The numbers are genuinely concerning—only 20% have a dedicated OT security team, and a paltry 16% report on it to the board. This is a massive, silent risk. The first critical step is simply visibility: you must map the entire OT environment to know what assets you have. You can’t protect what you don’t know exists. To get executive buy-in, you must speak their language, which is risk and money, not packets and protocols. The process starts by conducting a Business Impact Analysis. Don’t talk about firewalls; talk about the per-hour cost of a halted production line. Frame the risk in terms of lost revenue, reputational damage, and potential safety incidents. Present this stark financial reality to the board. Once they’re listening, propose a crawl-walk-run approach. Start with a pilot program to secure one non-critical facility. Use that success to justify hiring or training one dedicated OT security specialist. This person’s sole job is to build on the pilot, create a baseline of security, and demonstrate measurable risk reduction. This creates a powerful feedback loop of investment and results, providing the foundation to build a full, dedicated OT security function.
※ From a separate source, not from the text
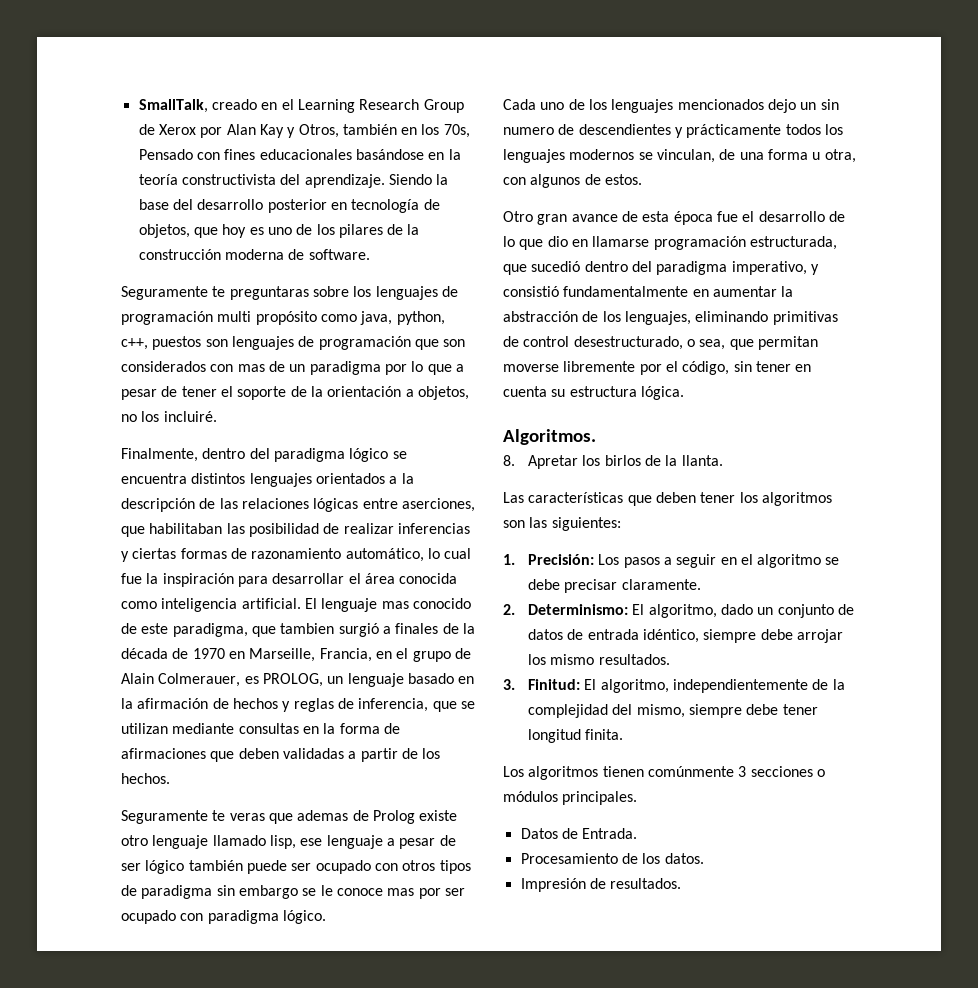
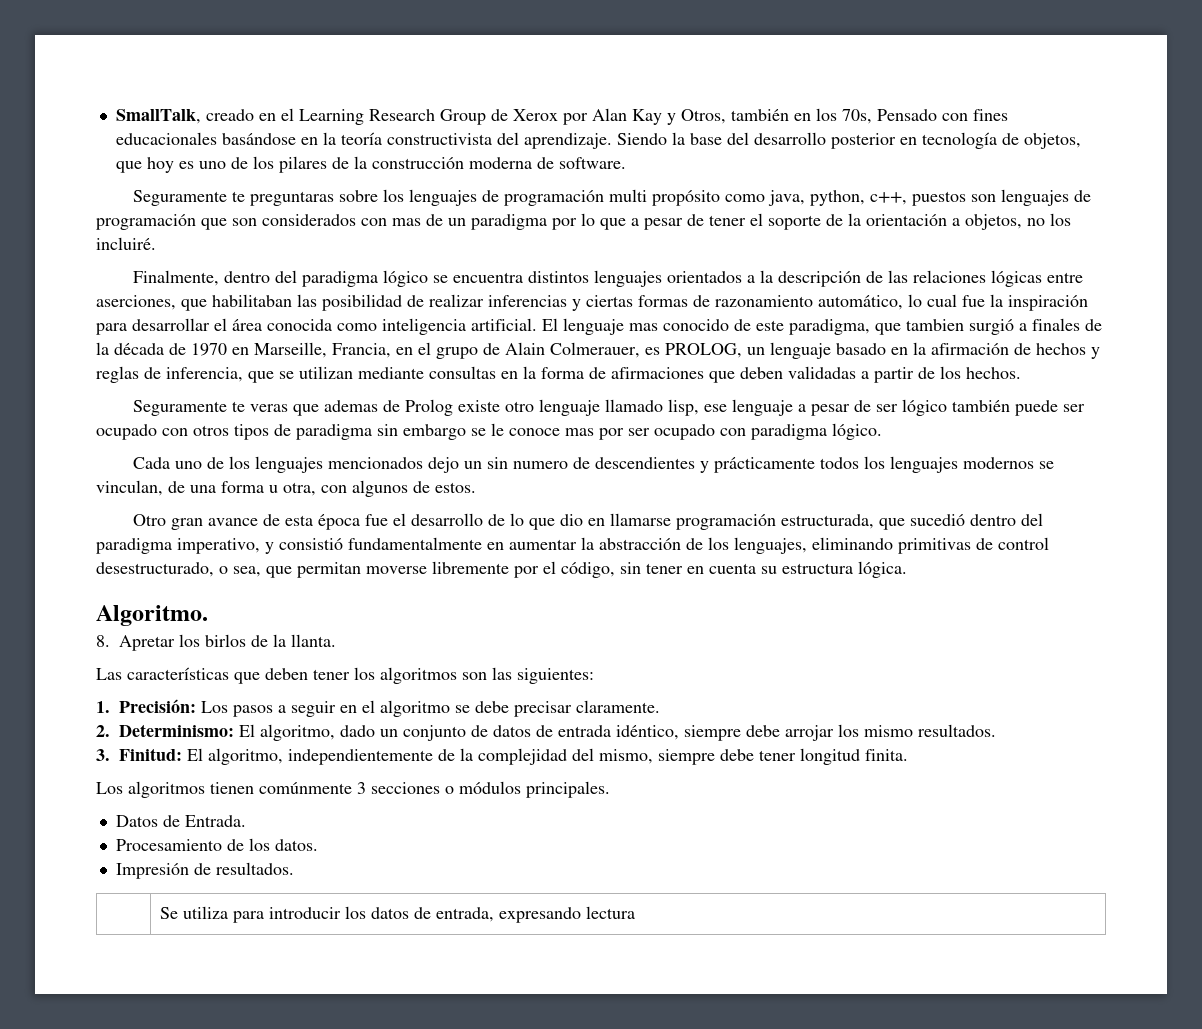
[503,429,596,445] Algoritmos. -> [96,605,208,626] Algoritmo.
(682, 883) none -> [159,906,635,923] // | Se utiliza para introducir los datos de entrada, expresando lectura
Many leaders feel cyber regulations improve security awareness, but support is lower in heavily regulated regions like North America. What are the key trade-offs between compliance burdens and actual security improvements, and how can executives in these regions maximize the benefits while minimizing the friction?
The fundamental trade-off is between compliance-driven activity and security-driven outcomes. In heavily regulated regions, there’s a real danger that security teams spend more time generating reports and checking boxes for auditors than they do hunting for actual threats. The compliance burden can stifle innovation and create a “checklist security” culture, where the goal is to pass the audit rather than stop an attacker. However, as nearly 60% of leaders acknowledge, the undeniable benefit is that regulation forces security into the boardroom and establishes a non-negotiable floor for cyber hygiene. To maximize the benefit in North America, executives need to champion a “security-first, compliance-as-an-outcome” philosophy. This means designing a robust security program based on their specific risk profile, not on a generic regulatory framework. When you build a genuinely strong defense, you find that you meet or exceed most compliance requirements by default. This reframes regulation from a bureaucratic hurdle into a validation of an already-excellent security posture.
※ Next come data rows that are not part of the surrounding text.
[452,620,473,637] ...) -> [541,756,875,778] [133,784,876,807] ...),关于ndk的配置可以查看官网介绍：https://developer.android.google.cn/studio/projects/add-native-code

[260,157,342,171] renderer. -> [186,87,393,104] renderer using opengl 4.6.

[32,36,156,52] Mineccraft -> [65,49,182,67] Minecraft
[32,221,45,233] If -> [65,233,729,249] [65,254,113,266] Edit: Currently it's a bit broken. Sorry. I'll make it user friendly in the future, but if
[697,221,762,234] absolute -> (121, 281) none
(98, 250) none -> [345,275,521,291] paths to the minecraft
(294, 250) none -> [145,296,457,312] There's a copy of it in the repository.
What is your forecast for the intersection of AI-enabled fraud and nation-state cyberattacks over the next five years?
My forecast is for a troubling and dangerous fusion of these two domains. We are going to see nation-state actors adopt AI-powered fraud not just for espionage or financial gain, but as a primary tool of geopolitical destabilization. Forget simple phishing; think about hyper-realistic, AI-generated deepfake videos of executives announcing fabricated corporate scandals to crash a rival nation’s stock market. Imagine AI crafting millions of unique, highly personalized disinformation messages to sow chaos during an election, or using synthetic voice generation to impersonate military leaders and issue false commands. This convergence will move beyond attacking infrastructure to attacking the very fabric of trust in our economic and political systems. The line between cybercrime and information warfare will effectively disappear, creating a new breed of hybrid threats that are incredibly potent and almost impossible to attribute.